Exercise description :: Having found the line containing "- ii. a plan" in the data below, reproduce that line and each one after it to the end, exactly, and include nothing else.

Source records ::
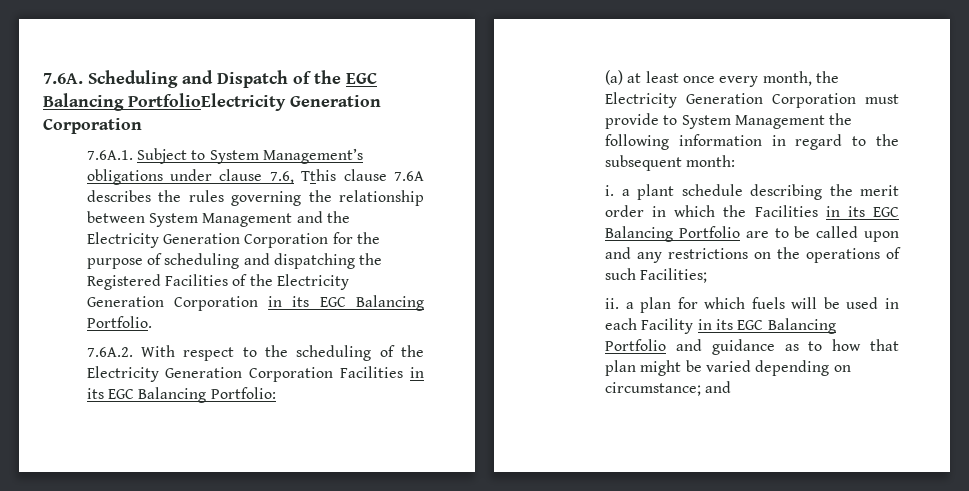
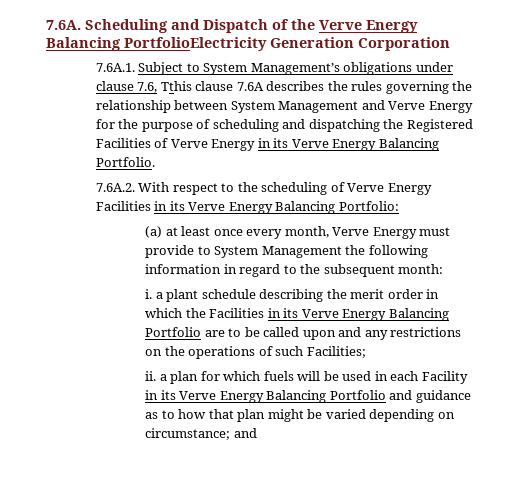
- 7.6A. Scheduling and Dispatch of the EGC Balancing PortfolioElectricity Generation Corporation
+ 7.6A. Scheduling and Dispatch of the Verve Energy Balancing PortfolioElectricity Generation Corporation
- 7.6A.1. Subject to System Management’s obligations under clause 7.6, Tthis clause 7.6A describes the rules governing the relationship between System Management and the Electricity Generation Corporation for the purpose of scheduling and dispatching the Registered Facilities of the Electricity Generation Corporation in its EGC Balancing Portfolio.
+ 7.6A.1. Subject to System Management’s obligations under clause 7.6, Tthis clause 7.6A describes the rules governing the relationship between System Management and Verve Energy for the purpose of scheduling and dispatching the Registered Facilities of Verve Energy in its Verve Energy Balancing Portfolio.
- 7.6A.2. With respect to the scheduling of the Electricity Generation Corporation Facilities in its EGC Balancing Portfolio:
+ 7.6A.2. With respect to the scheduling of Verve Energy Facilities in its Verve Energy Balancing Portfolio:
- (a) at least once every month, the Electricity Generation Corporation must provide to System Management the following information in regard to the subsequent month:
+ (a) at least once every month, Verve Energy must provide to System Management the following information in regard to the subsequent month:
- i. a plant schedule describing the merit order in which the Facilities in its EGC Balancing Portfolio are to be called upon and any restrictions on the operations of such Facilities;
+ i. a plant schedule describing the merit order in which the Facilities in its Verve Energy Balancing Portfolio are to be called upon and any restrictions on the operations of such Facilities;
- ii. a plan for which fuels will be used in each Facility in its EGC Balancing Portfolio and guidance as to how that plan might be varied depending on circumstance; and
+ ii. a plan for which fuels will be used in each Facility in its Verve Energy Balancing Portfolio and guidance as to how that plan might be varied depending on circumstance; and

Result ::
- ii. a plan for which fuels will be used in each Facility in its EGC Balancing Portfolio and guidance as to how that plan might be varied depending on circumstance; and
+ ii. a plan for which fuels will be used in each Facility in its Verve Energy Balancing Portfolio and guidance as to how that plan might be varied depending on circumstance; and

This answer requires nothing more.